# What you are asked to do
Copy nothing but the text: reproduce each line of the listing exactly and leave the pictures out.

# Records provided
* * * *

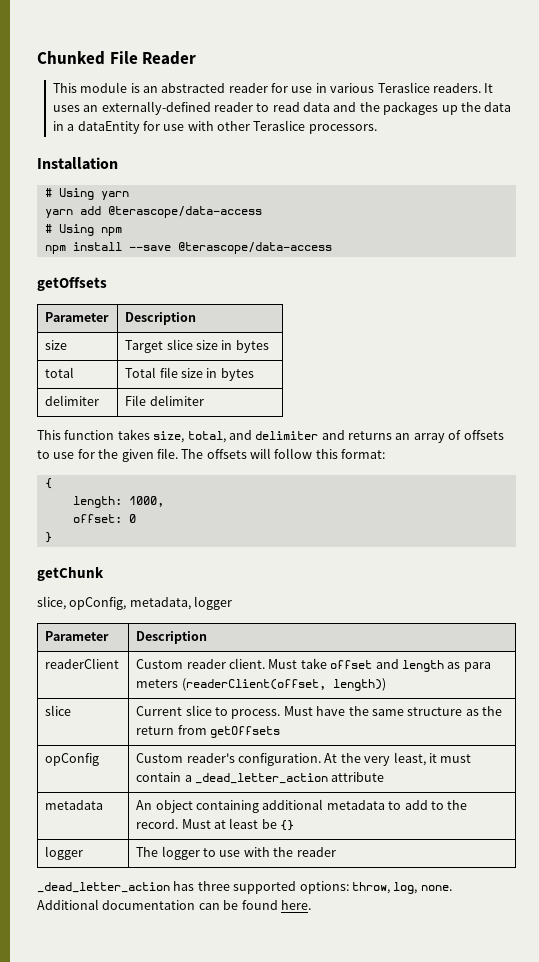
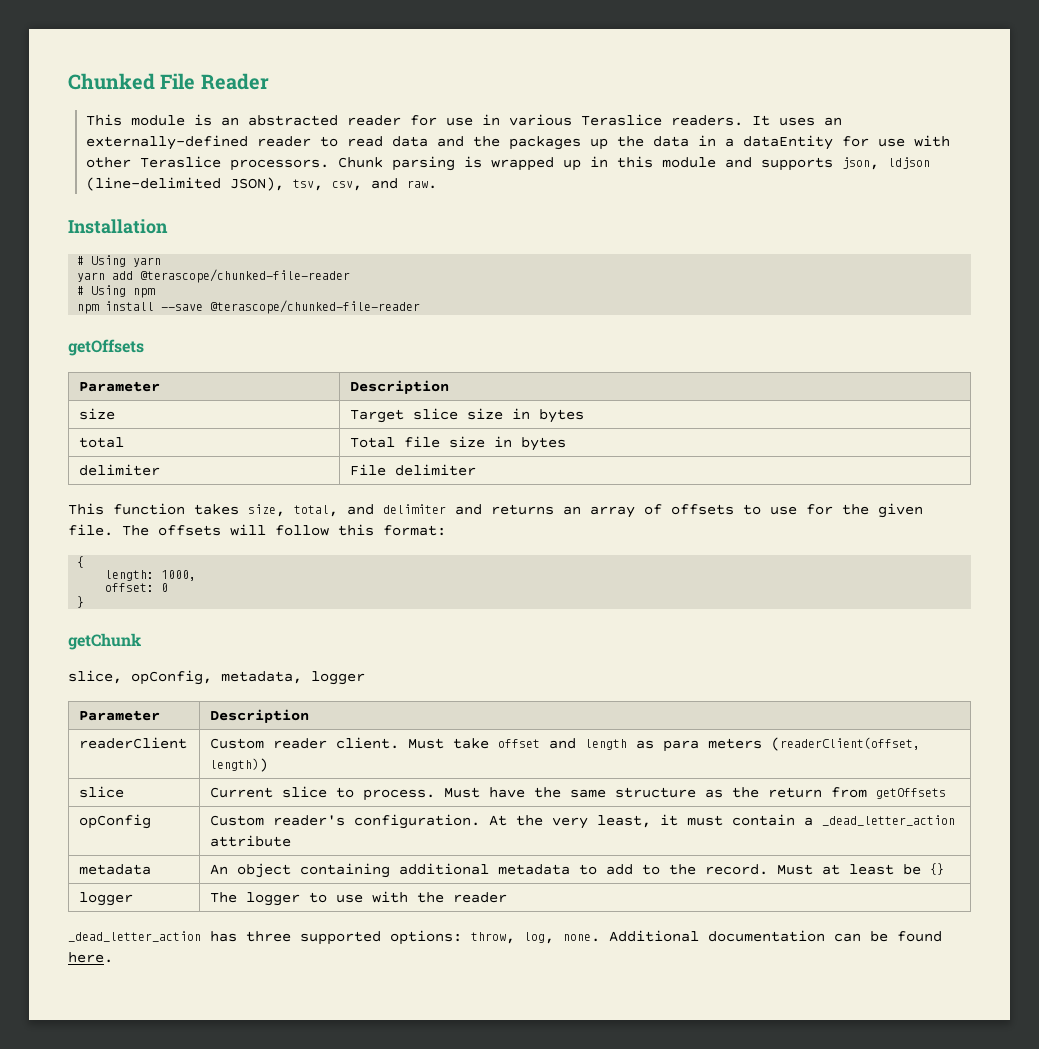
+ Chunk parsing is wrapped up in this module and supports json, ldjson (line-delimited JSON), tsv, csv, and raw.
- yarn add @terascope/data-access
+ yarn add @terascope/chunked-file-reader
- npm install --save @terascope/data-access
+ npm install --save @terascope/chunked-file-reader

* * * *

# Answer box
+ Chunk parsing is wrapped up in this module and supports json, ldjson (line-delimited JSON), tsv, csv, and raw.
- yarn add @terascope/data-access
+ yarn add @terascope/chunked-file-reader
- npm install --save @terascope/data-access
+ npm install --save @terascope/chunked-file-reader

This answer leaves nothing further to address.